I was quite surprised with your post, as you seemed on board with
this idea last year
(https://issues.dlang.org/show_bug.cgi?id=11792).
Why? Why are so many of us dedicating so much energy to
tweaking what already works, instead of tackling real problems?
Problems that e.g. - pardon my being pedantic - are in the
vision document?
We do have a strong syndrome of NIH in this community, but I
don't think it's the issue here.
You mentionned in a thread the vision documentation was stuff you
and Walter were working on, rather than "TODO list" for
contributors.
I think what we need ATM is not a vision, but milestones.

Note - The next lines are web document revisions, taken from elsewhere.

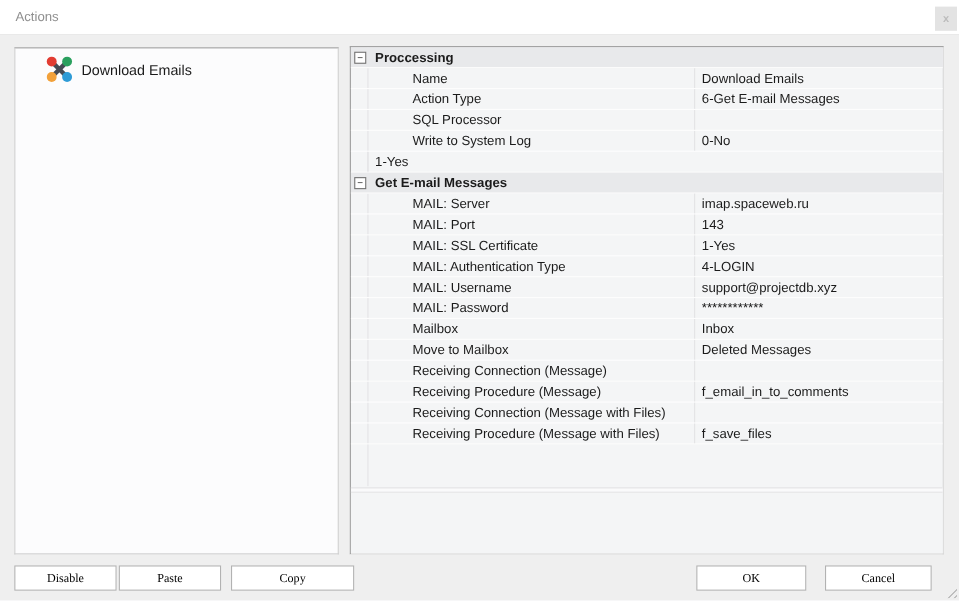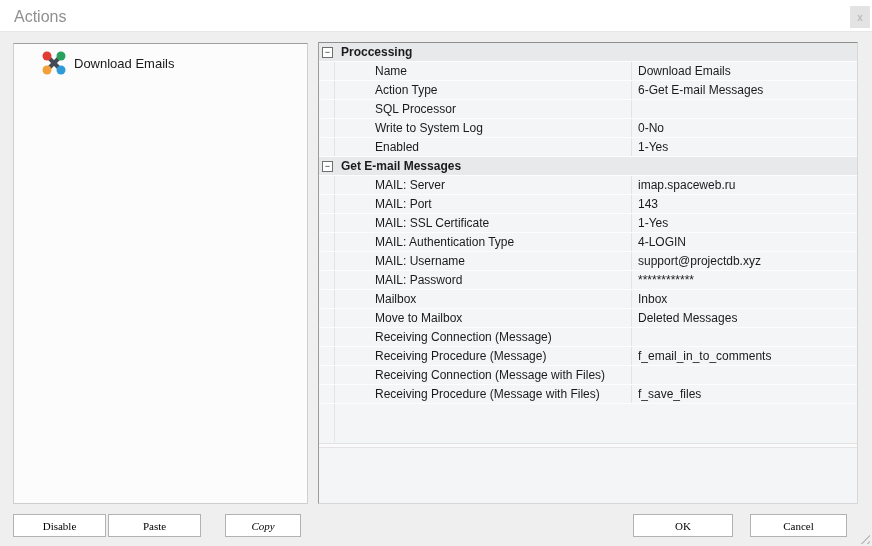--- a/index.html
+++ b/index.html
@@ -8,7 +8,7 @@
 
   
   .titlebar{position:absolute;left:0;top:0;width:872px;height:31px;background:#ffffff;border-bottom:1px solid #e7e7e7;}
-  .title{position:absolute;left:14px;top:8px;font-size:16px;color:#8f8f8f;}
+  .title{position:absolute;left:14px;top:8px;font-size:12px;color:#8f8f8f;}
   .close-btn{position:absolute;right:2px;top:6px;width:20px;height:22px;background:#e3e3e3;border:none;
     display:flex;align-items:center;justify-content:center;font-size:10px;font-weight:bold;color:#bcbcbc;cursor:default;}
 

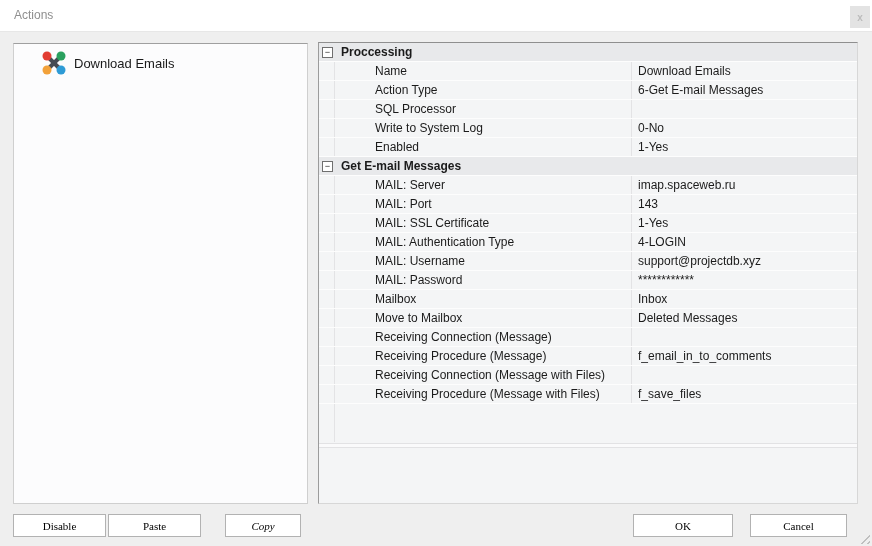--- a/index.html
+++ b/index.html
@@ -110,7 +110,6 @@
         </div>
         <div class="grid-row prop">
           <span class="gutter"></span>
-          <span class="name-cell">Enabled</span>
           <span class="value-cell">1-Yes</span>
         </div>
         <div class="grid-row group">

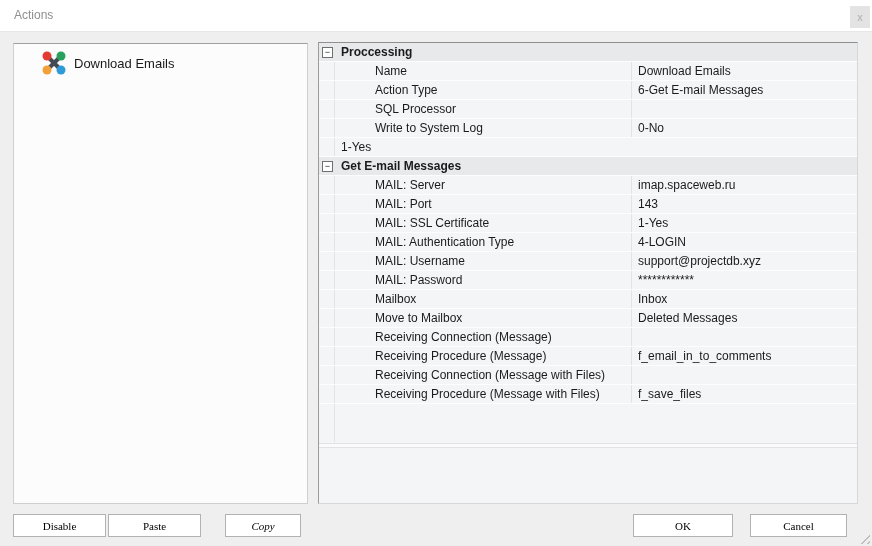--- a/index.html
+++ b/index.html
@@ -45,7 +45,7 @@
     align-items:center;justify-content:center;box-sizing:border-box;cursor:default;padding:0;}
   .btn-disable{left:13px;width:93px;}
   .btn-paste{left:108px;width:93px;}
-  .btn-copy{left:225px;width:76px;font-style:italic;}
+  .btn-copy{left:210px;width:112px;}
   .btn-ok{left:633px;width:100px;text-align:center;}
   .btn-cancel{left:750px;width:97px;}
 

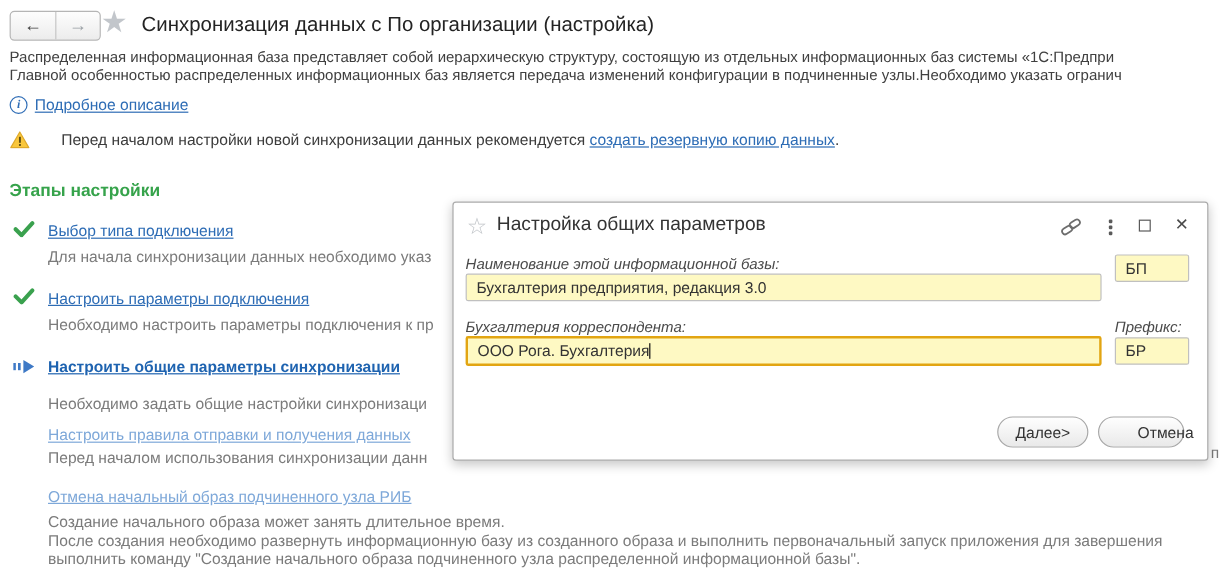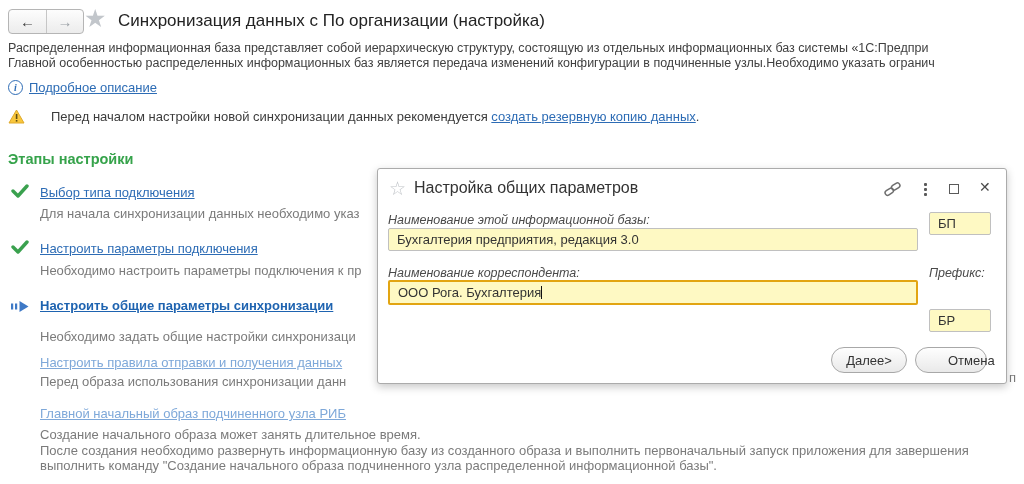--- a/index.html
+++ b/index.html
@@ -155,7 +155,7 @@
     <input class="abs txt-input" style="left: 10px; top: 59px; width: 530px;" value="Бухгалтерия предприятия, редакция 3.0">
     <input class="abs txt-input" style="left: 551px; top: 43px; width: 62px;" value="БП">
 
-    <div class="abs fld-label nowrap" style="left:10px; top:97px;">Наименование корреспондента:</div>
+    <div class="abs fld-label nowrap" style="left:10px; top:97px;">Бухгалтерия корреспондента:</div>
     <div class="abs fld-label nowrap" style="left:551px; top:97px;">Префикс:</div>
     <div class="abs txt-input focused" style="left:10px; top:111px; width:530px; line-height:21px;"><span>ООО Рога. Бухгалтерия</span><span class="caret"></span></div>
     <input class="abs txt-input" style="left: 551px; top: 112px; width: 62px; margin-top: 28px;" value="БР">

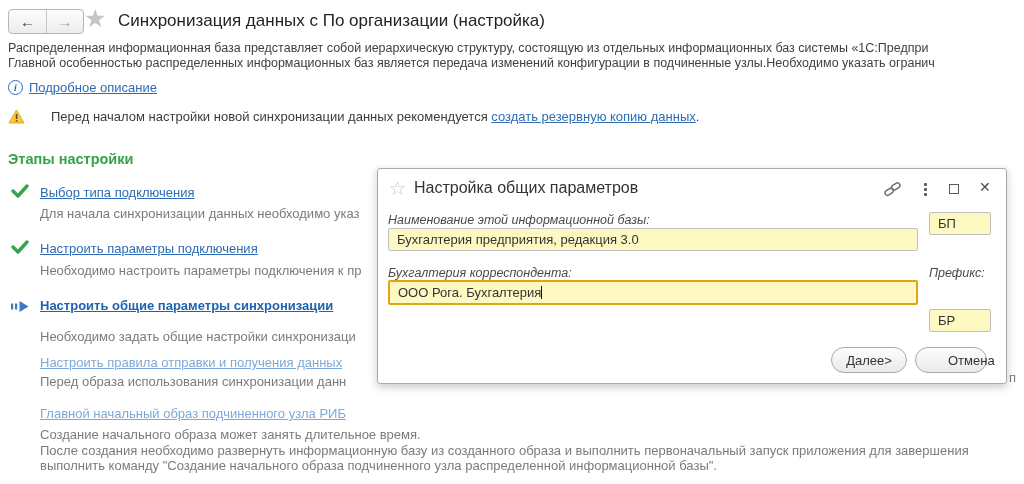--- a/index.html
+++ b/index.html
@@ -158,7 +158,7 @@
     <div class="abs fld-label nowrap" style="left:10px; top:97px;">Бухгалтерия корреспондента:</div>
     <div class="abs fld-label nowrap" style="left:551px; top:97px;">Префикс:</div>
     <div class="abs txt-input focused" style="left:10px; top:111px; width:530px; line-height:21px;"><span>ООО Рога. Бухгалтерия</span><span class="caret"></span></div>
-    <input class="abs txt-input" style="left: 551px; top: 112px; width: 62px; margin-top: 28px;" value="БР">
+    <input class="abs txt-input" style="left: 551px; top: 112px; width: 62px;" value="БР">
 
     <button class="abs btn" style="left:453px; top:178px; width:76px;">Далее&gt;</button>
     <button class="abs btn" style="left:537px; top:178px; width:72px;padding-left:32px;">Отмена</button>

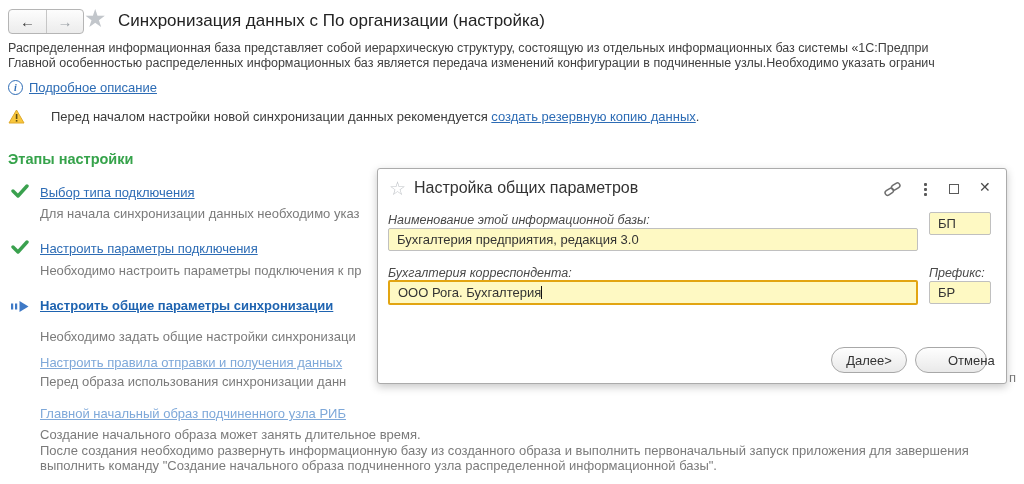--- a/index.html
+++ b/index.html
@@ -121,7 +121,7 @@
   <div class="abs step-desc nowrap" style="top:329px;">Необходимо задать общие настройки синхронизаци</div>
 
   <a class="abs step-title link-muted nowrap" style="top:355px;">Настроить правила отправки и получения данных</a>
-  <div class="abs step-desc nowrap" style="top:374px;">Перед образа использования синхронизации данн</div>
+  <div class="abs step-desc nowrap" style="top:374px;">Перед началом использования синхронизации данн</div>
 
   <a class="abs step-title link-muted nowrap" style="top:406px;">Главной начальный образ подчиненного узла РИБ</a>
   <div class="abs step-desc nowrap" style="top:427px;">Создание начального образа может занять длительное время.</div>

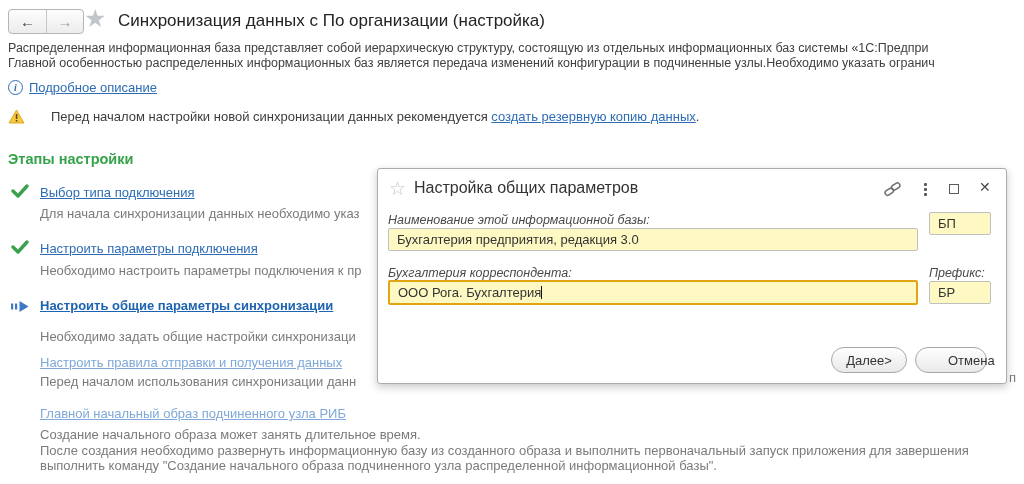--- a/index.html
+++ b/index.html
@@ -123,7 +123,7 @@
   <a class="abs step-title link-muted nowrap" style="top:355px;">Настроить правила отправки и получения данных</a>
   <div class="abs step-desc nowrap" style="top:374px;">Перед началом использования синхронизации данн</div>
 
-  <a class="abs step-title link-muted nowrap" style="top:406px;">Главной начальный образ подчиненного узла РИБ</a>
+  <a class="abs step-title link-muted nowrap" style="top:406px;">Отмена начальный образ подчиненного узла РИБ</a>
   <div class="abs step-desc nowrap" style="top:427px;">Создание начального образа может занять длительное время.</div>
   <div class="abs step-desc nowrap" style="top:443px;">После создания необходимо развернуть информационную базу из созданного образа и выполнить первоначальный запуск приложения для завершения</div>
   <div class="abs step-desc nowrap" style="top:458px;">выполнить команду "Создание начального образа подчиненного узла распределенной информационной базы".</div>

What's
outlined in the doc has little value for someone who wants to
contribute.
IMO the agenda ( horribly outdated: http://wiki.dlang.org/Agenda
) is more important than the vision if you want people to work on
a specific area.
You'll measure success more effectively if you are able to
quantify (and consequently, tell you you're done with) a task. I
don't see any of the points mentionned in the vision document as
something that can be "ticked off". Beside "Create a D Language
Foundation", but I can't do it myself.